One of the very noble goals the Ruby community which is being spearheaded by Matz is the Ruby 3x3 plan. The idea is that using large amounts of modern optimizations we can make Ruby the interpreter 3 times faster. It is an ambitious goal, which is notable and inspiring. This “movement” has triggered quite a lot of interesting experiments in Ruby core, including a just-in-time compiler and action around reducing memory bloat out-of-the-box. If Ruby gets faster and uses less memory, then everyone gets free performance, which is exactly what we all want.

A big problem though is that there is only so much magic a faster Ruby can achieve. A faster Ruby is not going to magically fix a “bubble sort” hiding deep in your code. Active Record has tons of internal waste that ought to be addressed which could lead to the vast majority of Ruby applications in the wild getting a lot faster. Rails is the largest consumer of Ruby after all and Rails is underpinned by Active Record.

Sadly, Active Record performance has not gotten much better since the days of Rails 2, in fact in quite a few cases it got slower or a lot slower.

Active Record is very wasteful

I would like to start off with a tiny example:

Say I have a typical 30 column table containing Topics.

If I run the following, how much will Active Record allocate?

a = []
Topic.limit(1000).each do |u|
   a << u.id
end
Total allocated: 3835288 bytes (26259 objects)

Compare this to an equally inefficient “raw version”.
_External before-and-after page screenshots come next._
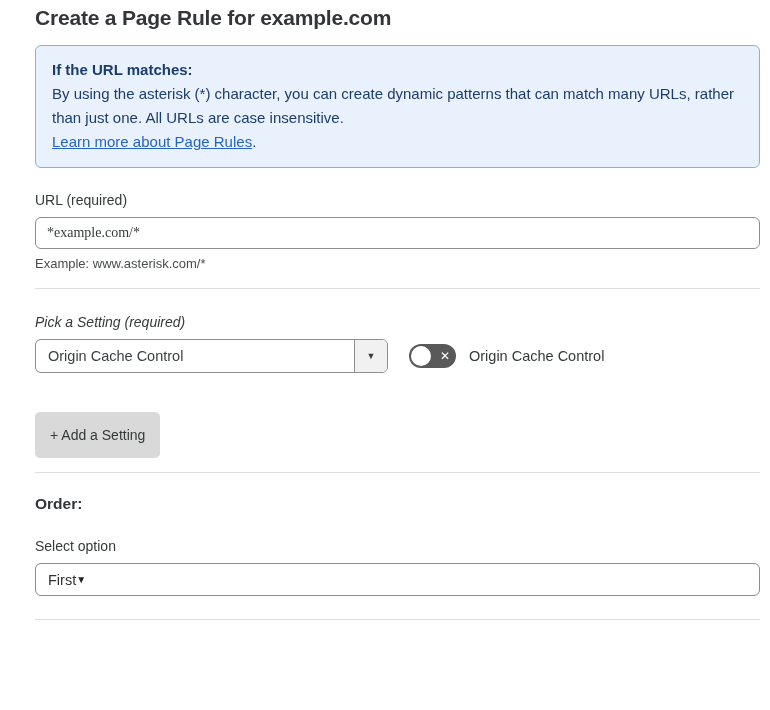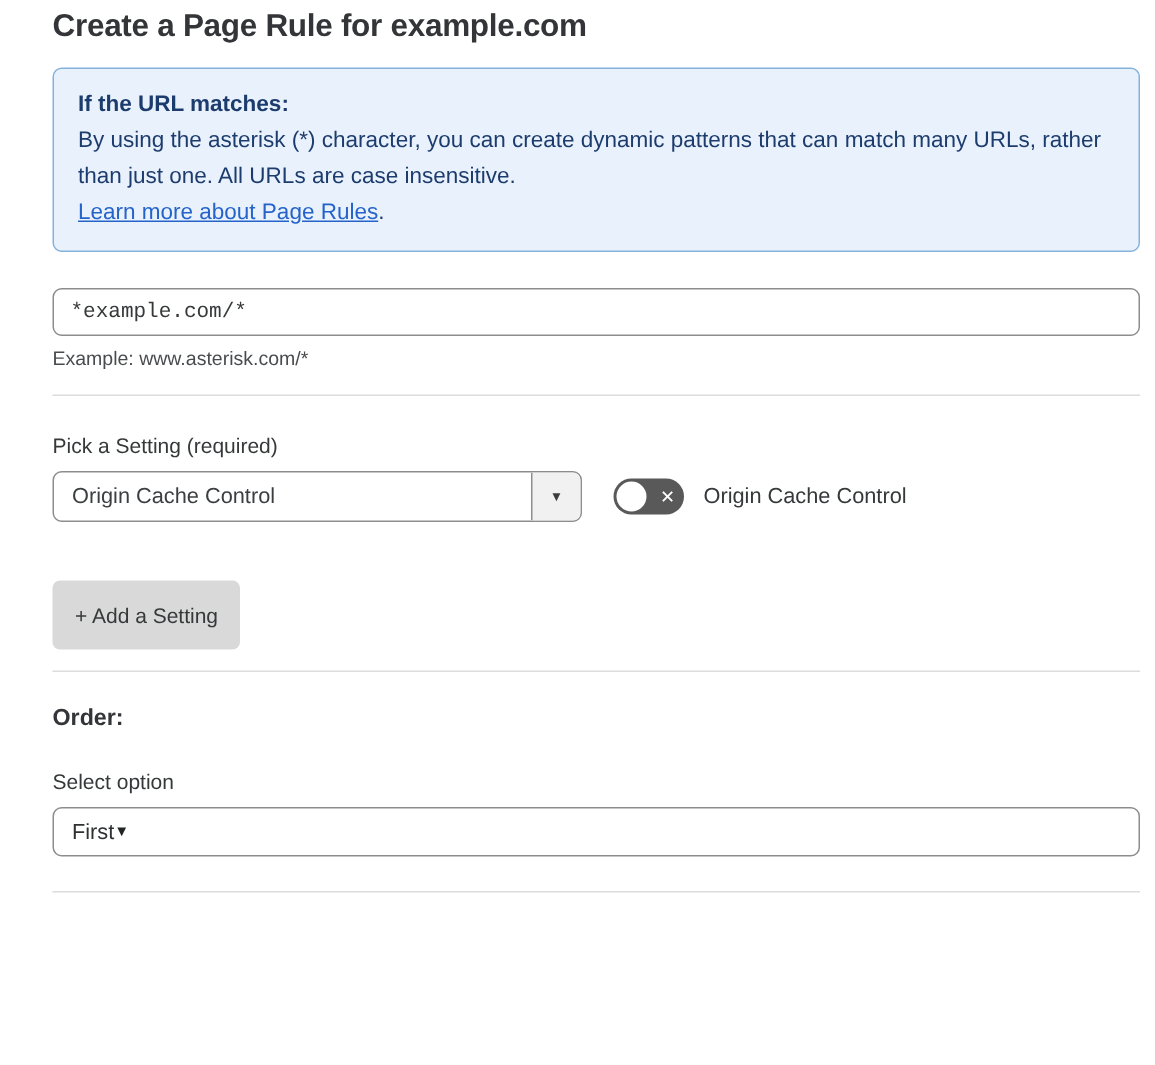--- a/index.html
+++ b/index.html
@@ -206,6 +206,7 @@
   </div>
 
   <div class="url-section">
+    <div class="field-label">URL (required)</div>
     <input class="text-input" type="text" value="*example.com/*" style="">
     <div class="helper-text">Example: www.asterisk.com/*</div>
   </div>

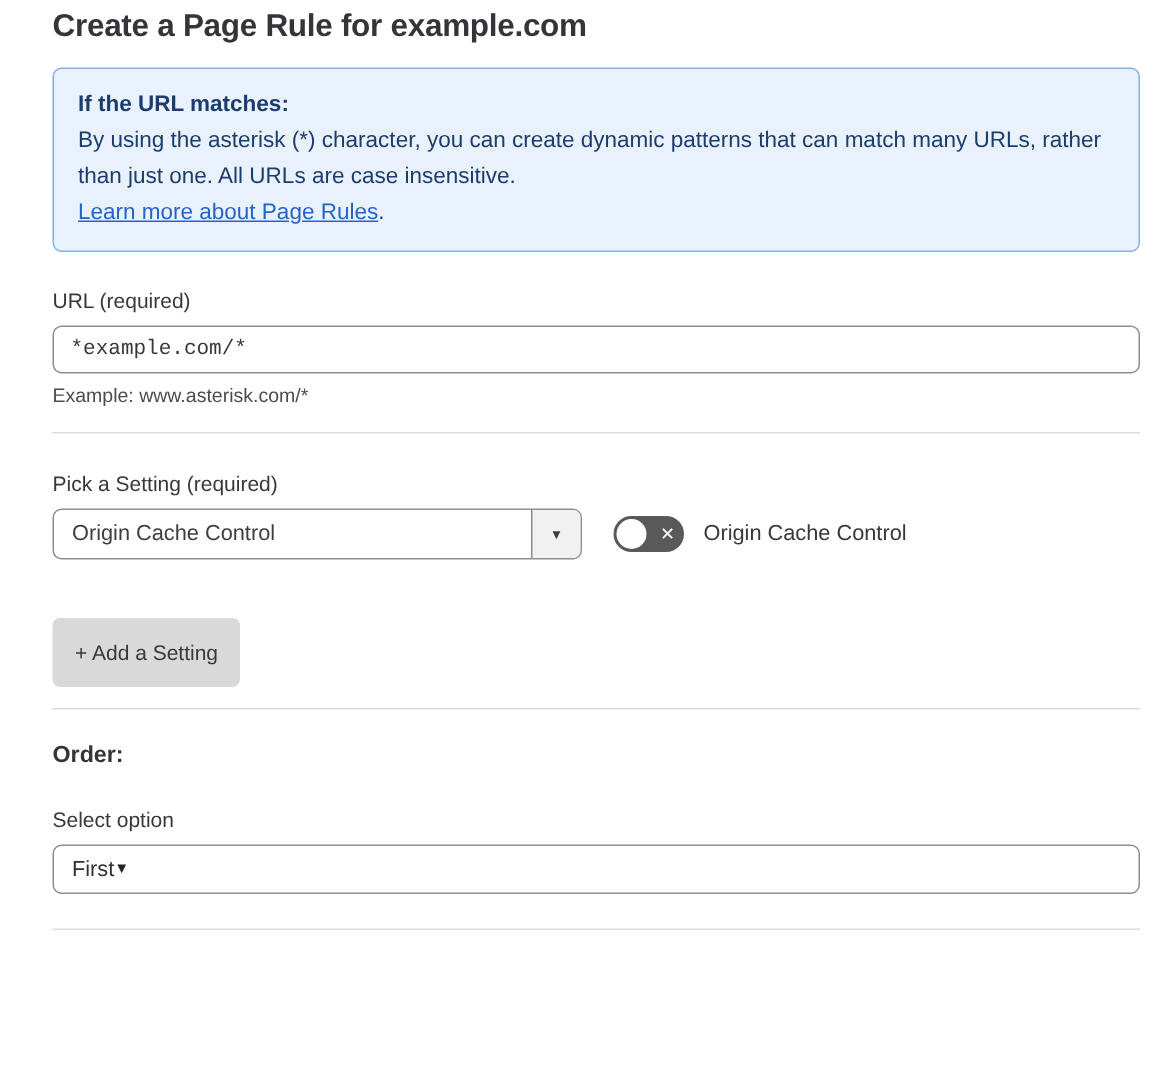--- a/index.html
+++ b/index.html
@@ -54,7 +54,7 @@
     padding: 0 11px;
     font-size: 14px;
     color: #36393a;
-    font-family: Liberation Mono, monospace;
+    font-family: Liberation Serif, serif;
     background: #ffffff;
     outline: none;
   }

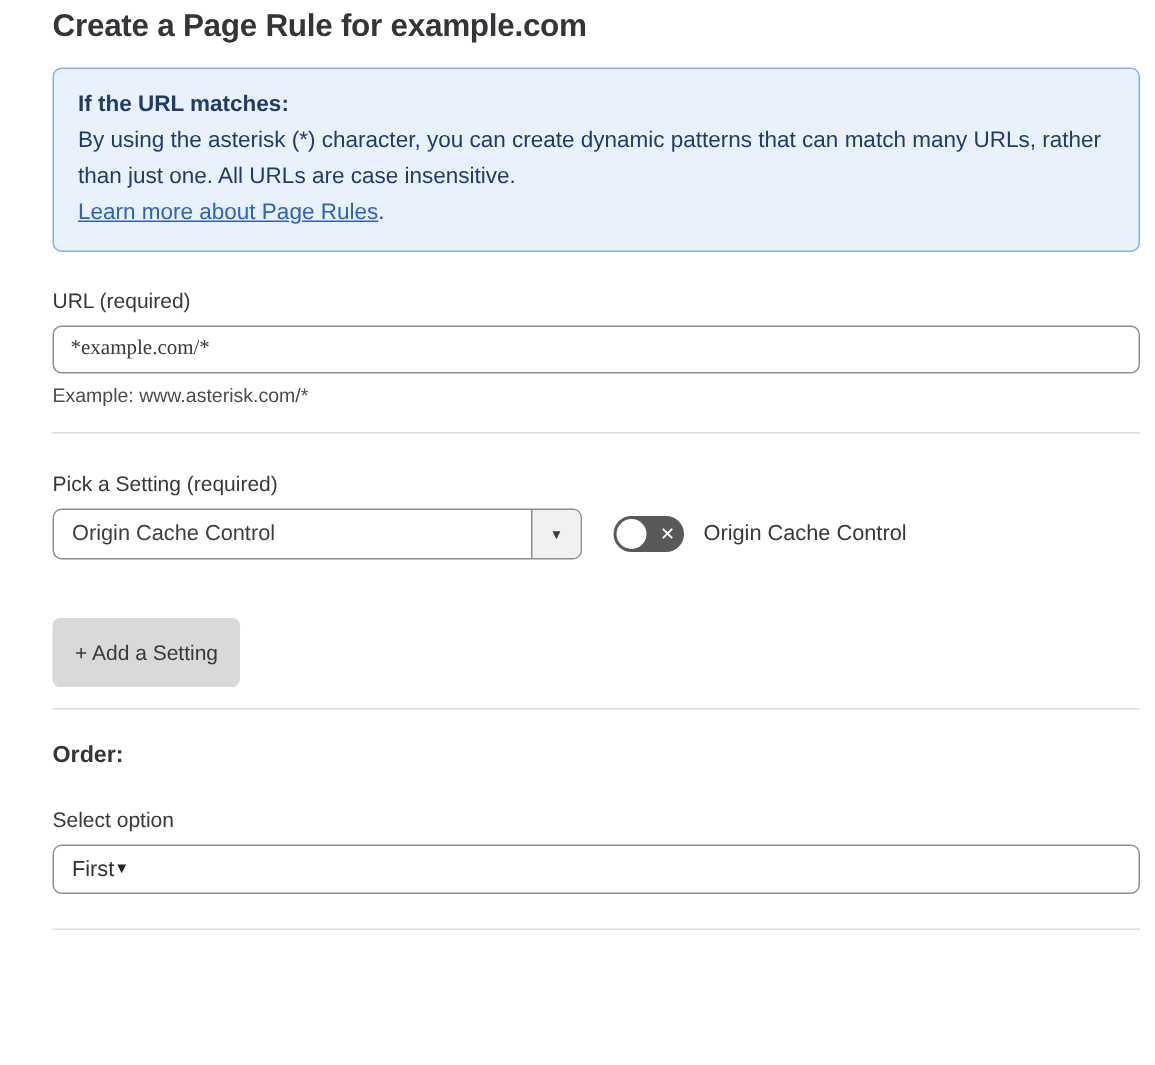--- a/index.html
+++ b/index.html
@@ -79,7 +79,7 @@
     color: #333538;
   }
   .settings-section .section-heading { margin-top: 21px; }
-  .settings-section .field-label { margin-top: 25px; }
+  .settings-section .field-label { margin-top: 25px; font-style: italic; }
 
   .setting-row { display: flex; align-items: center; }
sql = -"select * from topics limit 1000"
ActiveRecord::Base.connection.raw_connection.async_exec(sql).column_values(0)
Total allocated: 8200 bytes (4 objects)

This amount of waste is staggering, it translates to deadly combo:

  • Extreme levels of memory usage

and

  • Slower performance

But … that is really bad Active Record!

An immediate gut reaction here is that I am “cheating” and writing “slow” Active Record code, and comparing it to mega optimized raw code.

One could argue that I should write:

a = []
Topic.select(:id).limit(1000).each do |u|
  a << u.id
end

In which you would get:

Total allocated: 1109357 bytes (11097 objects)

Or better still:

Topic.limit(1000).pluck(:id) 

In which I would get

Total allocated: 221493 bytes (5098 objects)

Time for a quick recap.

  • The “raw” version allocated 4 objects, it was able to return 1000 Integers directly which are not allocated indevidually in the Ruby heaps and are not subject to garbage collection slots.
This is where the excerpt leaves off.